AUTHENTICATION PROCEDURES IN WIRELESS NETWORKS:

Definition of Authentication:
Authentication is the process of verifying the identity of a user, system, or entity attempting
to access a network, system, application, or service. It ensures that the claimed identity
matches the actual identity, granting authorized access while preventing unauthorized access.

Purpose of Authentication in Wireless Networks:

Authentication in wireless networks serves several critical purposes:

Access Control: Authentication ensures that only authorized users are allowed to connect to
the wireless network, preventing unauthorized individuals or devices from gaining access.

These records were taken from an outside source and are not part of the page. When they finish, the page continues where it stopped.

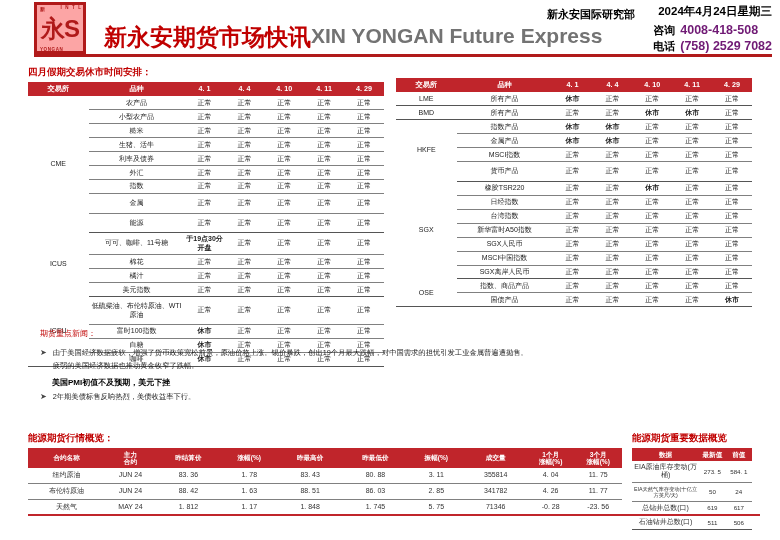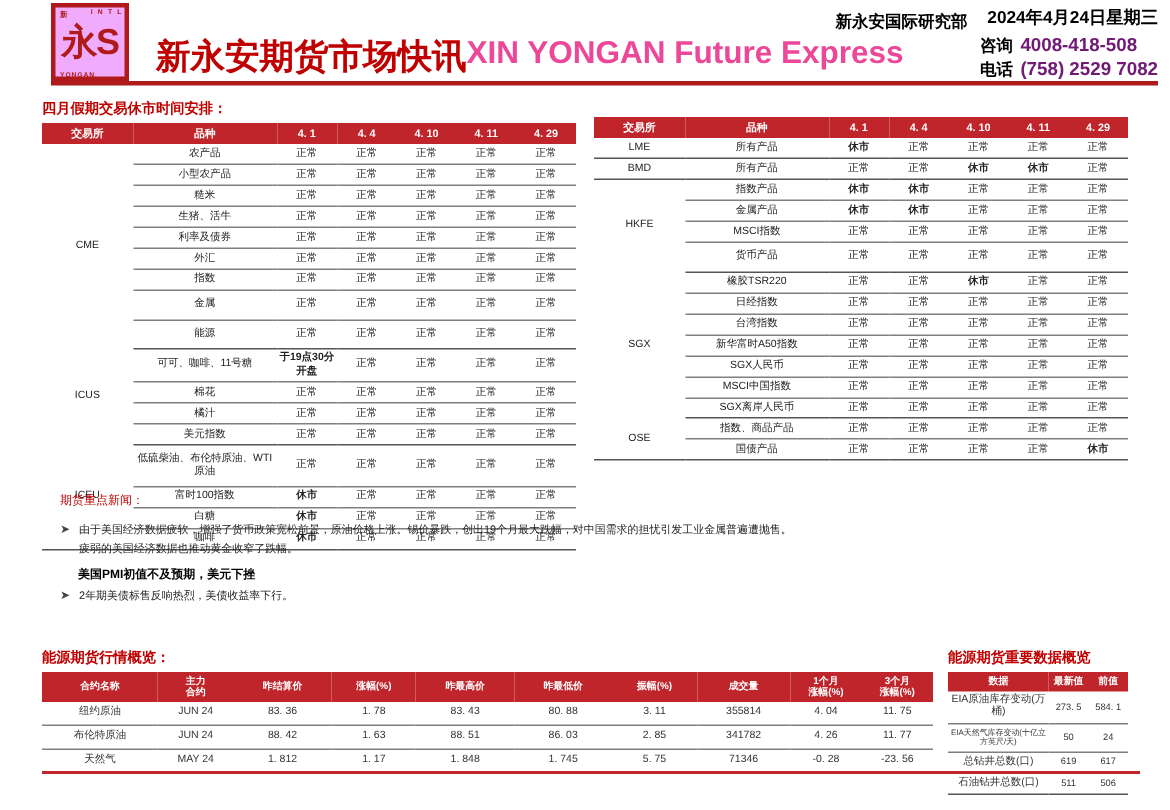--- a/index.html
+++ b/index.html
@@ -11,21 +11,21 @@
     overflow: hidden;
   }
   .page { position: relative; width: 780px; height: 540px; }
 
   
   .header { position: relative; height: 58px; padding: 2px 10px 0 10px; }
   .logo-box {
     position: absolute; left: 34px; top: 2px;
     width: 52px; height: 52px;
     border: 3px solid #b01a1a;
-    background: #f0abfc;
+    background: #fca5a5;
     display: flex; align-items: center; justify-content: center;
   }
   .logo-inner {
     position: relative; width: 46px; height: 46px;
     display: flex; align-items: center; justify-content: center;
   }
   .logo-intl {
     position: absolute; top: 0px; right: 1px;
     font-size: 4.5px; letter-spacing: 1.1px; color: #b01a1a; font-weight: bold;
   }
@@ -42,25 +42,25 @@
     font-size: 4.5px; letter-spacing: 0.6px; color: #b01a1a; font-weight: bold;
   }
 
   .title-cn {
     position: absolute; left: 104px; top: 22px;
     font-size: 23px; font-weight: bold; color: #c00000;
     letter-spacing: 0px; white-space: nowrap;
   }
   .title-en {
     position: absolute; left: 311px; top: 24px;
-    font-size: 21px; font-weight: bold; color: #ec4899;
+    font-size: 21px; font-weight: bold; color: #737373;
     white-space: nowrap;
   }
   .dept {
-    position: absolute; right: 135px; top: 7px;
+    position: absolute; right: 145px; top: 7px;
     font-size: 11px; font-weight: bold; color: #000; white-space: nowrap;
   }
   .date {
     position: absolute; right: 8px; top: 4px;
     font-size: 11.5px; font-weight: bold; color: #000; white-space: nowrap;
   }
   .contact { position: absolute; right: 8px; top: 23px; white-space: nowrap; }
   .contact .line { display: flex; align-items: baseline; gap: 5px; margin-bottom: 1px; }
   .contact .lbl { font-size: 11px; font-weight: bold; color: #000; }
   .contact .val { font-size: 12.5px; font-weight: bold; color: #701a75; }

Data Security: By verifying user identities, authentication helps secure sensitive data from
being intercepted or accessed by malicious entities.

Network Integrity: It helps maintain the integrity of the wireless network by preventing
unauthorized devices from causing disruptions or exploiting vulnerabilities.

Resource Allocation: Authentication ensures that network resources are allocated only to
legitimate users, optimizing network performance and preventing abuse.

Accountability: Authentication helps establish accountability by associating network


activities with specific user identities.
Procedures for Authentication in Wireless Networks:

Authentication in wireless networks involves several procedures to validate the identity of


users and devices. Common methods include:

Pre-Shared Key (PSK): This method involves sharing a secret passphrase or key between
the user/device and the network. The user/device presents the correct key during the
authentication process.

802.1X/EAP (Extensible Authentication Protocol): A more advanced method that uses a


central authentication server. The user/device presents credentials, and the server verifies
them using various authentication methods such as username/password, certificates, tokens,
or biometrics.

Certificate-Based Authentication: Users/devices present digital certificates that are issued


by a trusted certificate authority. The certificates contain public keys and provide a more
secure authentication method.

MAC Address Filtering: This method involves allowing only specific MAC addresses
(unique hardware addresses) to connect to the network. While it's not very secure on its own,
it can be used in conjunction with other methods.

Biometric Authentication: In some cases, biometric data like fingerprints, facial


recognition, or iris scans can be used to authenticate users or devices.

Token-Based Authentication: Tokens, physical devices or software applications, generate


time-based or one-time passwords used for authentication. These change frequently, adding
an extra layer of security.

Captive Portal Authentication: Commonly used in public Wi-Fi networks, a captive portal
presents a web page where users enter authentication credentials or accept terms of use before
gaining access.

Multi-Factor Authentication (MFA): Combines multiple authentication methods to


enhance security. For example, users might need to provide a password and a temporary code
sent to their phone.

Challenges and Considerations:


 The chosen authentication method should align with the security requirements and
sensitivity of the data being accessed.
 User convenience should be balanced with security measures to avoid hindering user
experience.
 Regularly updating authentication credentials and keys helps prevent unauthorized
access due to compromised keys.
 Wireless networks should also employ encryption (e.g., WPA/WPA2) to secure data
transmissions in addition to authentication.
 Implementing strong authentication mechanisms is crucial to ensuring the security
and privacy of wireless networks and the sensitive data transmitted over them.